## [TO DO]
Entries follow. Give back exactly the lines starting at the one containing "[71,61,140,78] Colour -> [60,61,104,73] Color" and ending at the one containing "[518,102,592,118] colours ->", and no other lines.

## [DATA FOR REVIEW]

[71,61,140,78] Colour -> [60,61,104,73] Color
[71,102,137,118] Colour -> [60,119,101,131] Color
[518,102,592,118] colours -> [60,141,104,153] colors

==

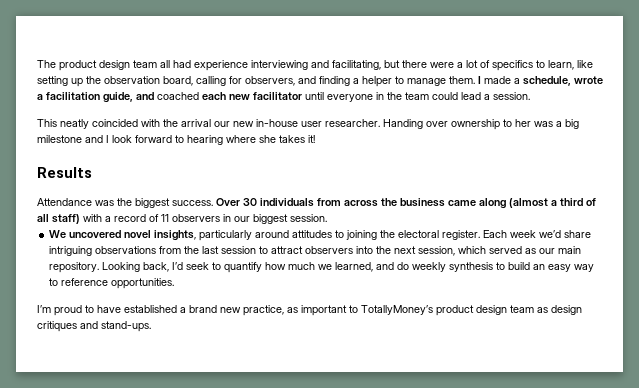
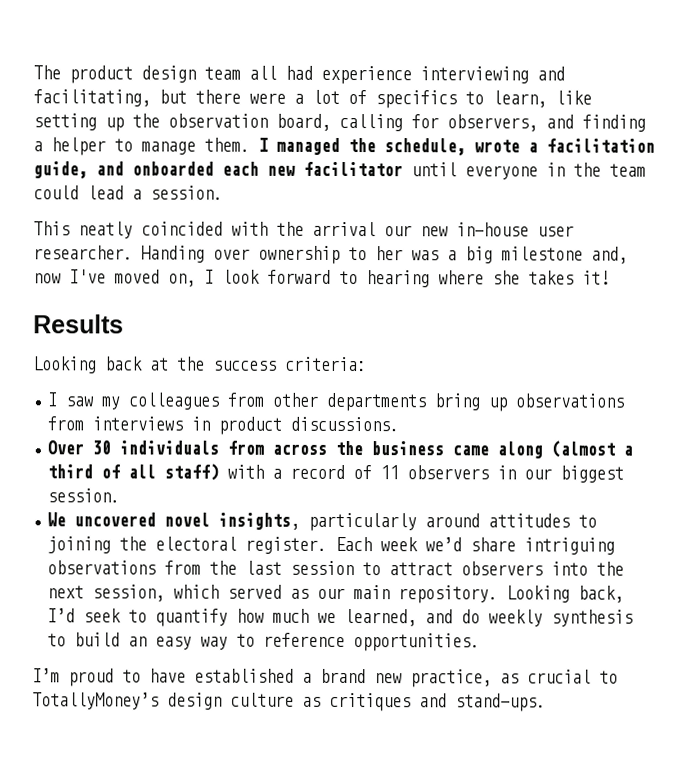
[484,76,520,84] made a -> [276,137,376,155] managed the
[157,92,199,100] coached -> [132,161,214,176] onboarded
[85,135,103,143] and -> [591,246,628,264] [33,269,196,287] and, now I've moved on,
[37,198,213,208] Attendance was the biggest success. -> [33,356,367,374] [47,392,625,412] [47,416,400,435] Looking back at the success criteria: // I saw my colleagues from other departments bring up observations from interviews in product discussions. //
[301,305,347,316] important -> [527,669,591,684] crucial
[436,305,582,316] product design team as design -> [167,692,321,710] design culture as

## [SOLUTION]
[71,61,140,78] Colour -> [60,61,104,73] Color
[71,102,137,118] Colour -> [60,119,101,131] Color
[518,102,592,118] colours -> [60,141,104,153] colors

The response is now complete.